On the other hand this works fine.

program Project1;

procedure Main;
var
  S: UTF8String;
begin
  S := '漢語漢語漢語漢語';
end;

begin
  Main;
end.

Solution

  • You cannot persuade the compiler to produce a UTF-8 encoded constant. It will provide either ANSI or UTF-16, but not UTF-8. You'll have to handle the encoding yourself.
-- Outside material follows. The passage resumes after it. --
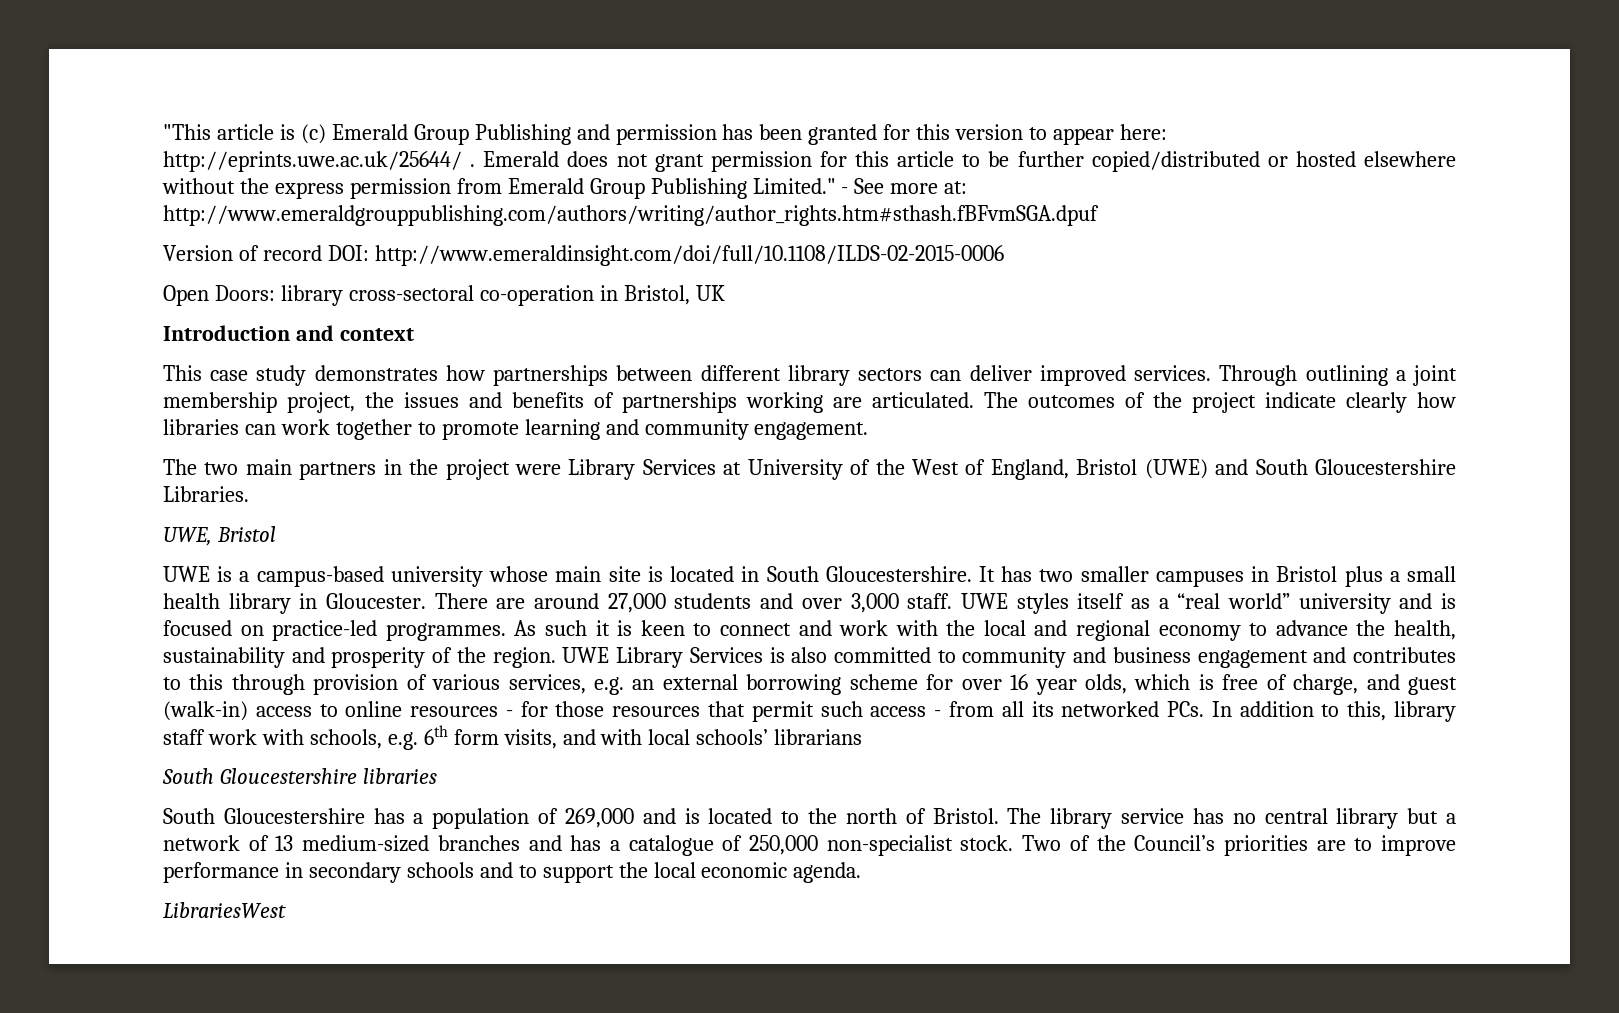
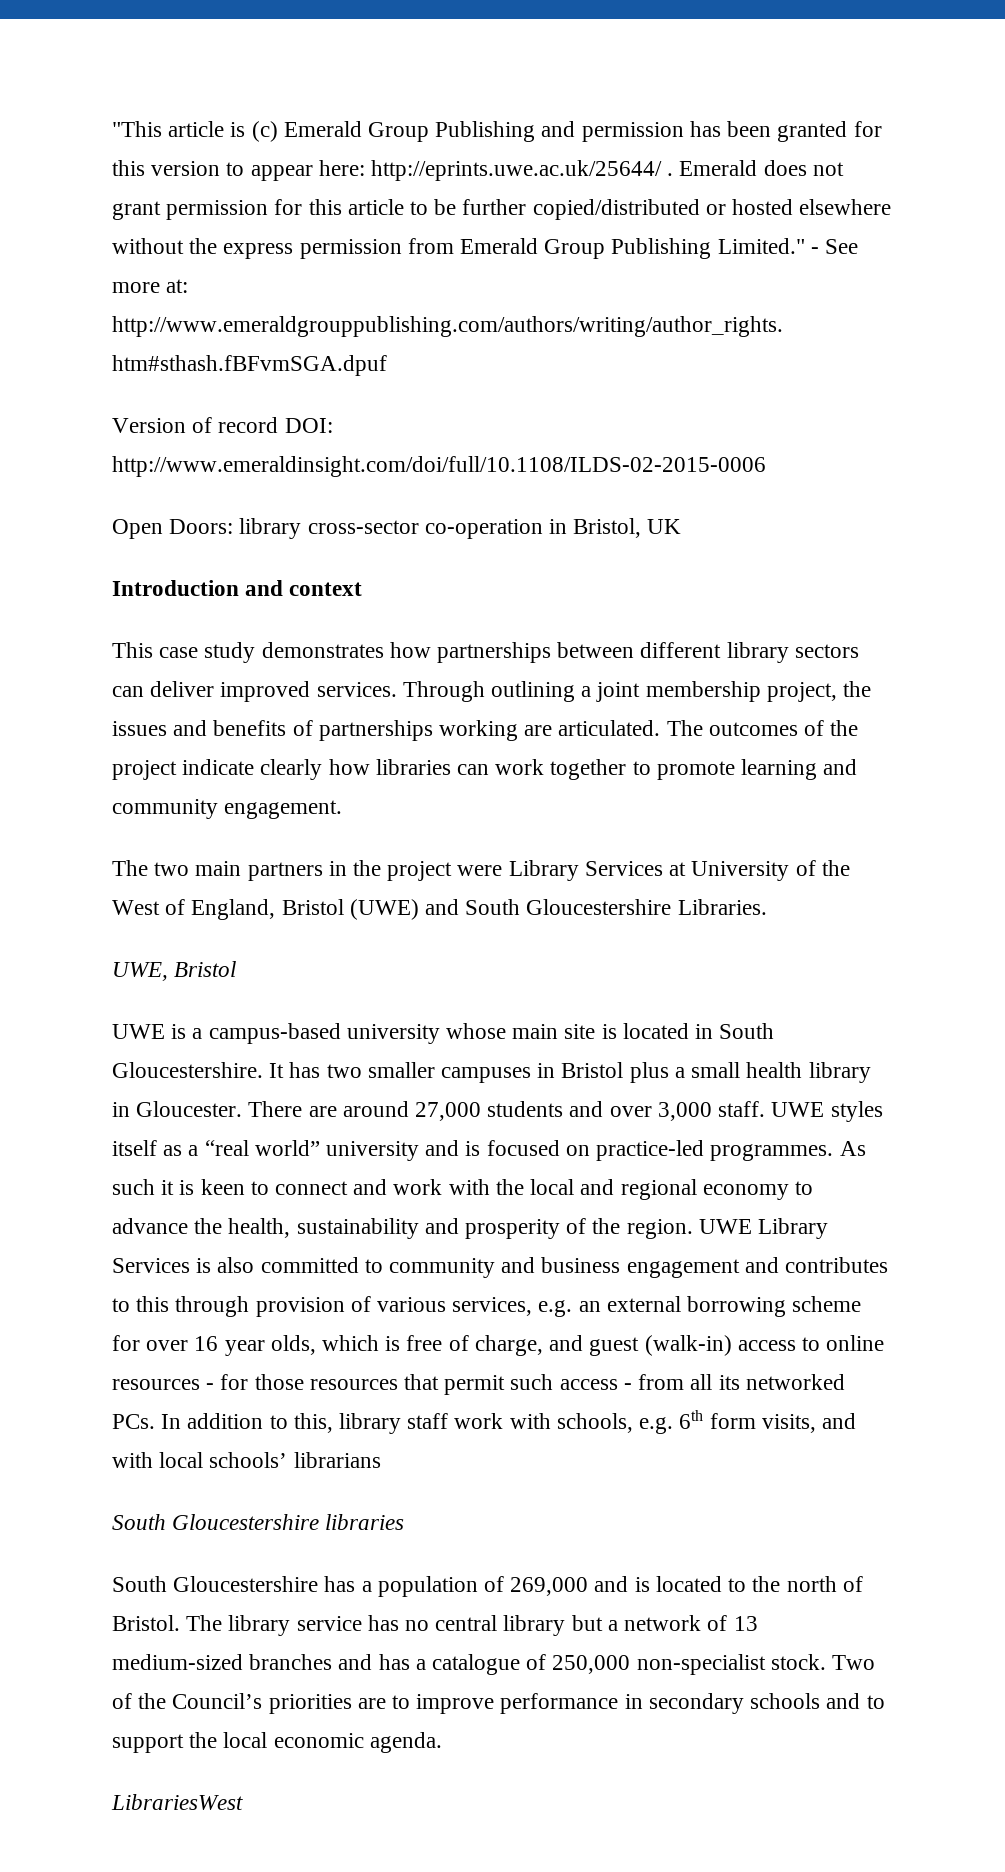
- Open Doors: library cross-sectoral co-operation in Bristol, UK
+ Open Doors: library cross-sector co-operation in Bristol, UK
    That could look like this:

    procedure Main;
    const
      utf8string: PAnsiChar =
        #$E6#$BC#$A2#$E8#$AA#$9E#$E6#$BC#$A2#$E8#$AA#$9E +
        #$E6#$BC#$A2#$E8#$AA#$9E#$E6#$BC#$A2#$E8#$AA#$9E +
        #$00;
    var
      Stack: array [0..24] of AnsiChar;
    begin
      Move(Pointer(utf8string)^, Stack, SizeOf(Stack));
    end;
    

    Actually, it turns out I was wrong. You can persuade the compiler to UTF-8 encode constants. Like this:

    procedure Main;
    const
      utf8str: UTF8String = '漢語漢語漢語漢語';
    var
      Stack: array [0..24] of AnsiChar;
    begin
      Assert(Length(utf8str) + 1 = Length(Stack));
      Move(Pointer(utf8str)^, Stack, SizeOf(Stack));
    end;
    

    Note that your array was too short for the text, once it has been UTF-8 encoded.

    You already know how to allocate memory on the heap, so I don't need to explain that.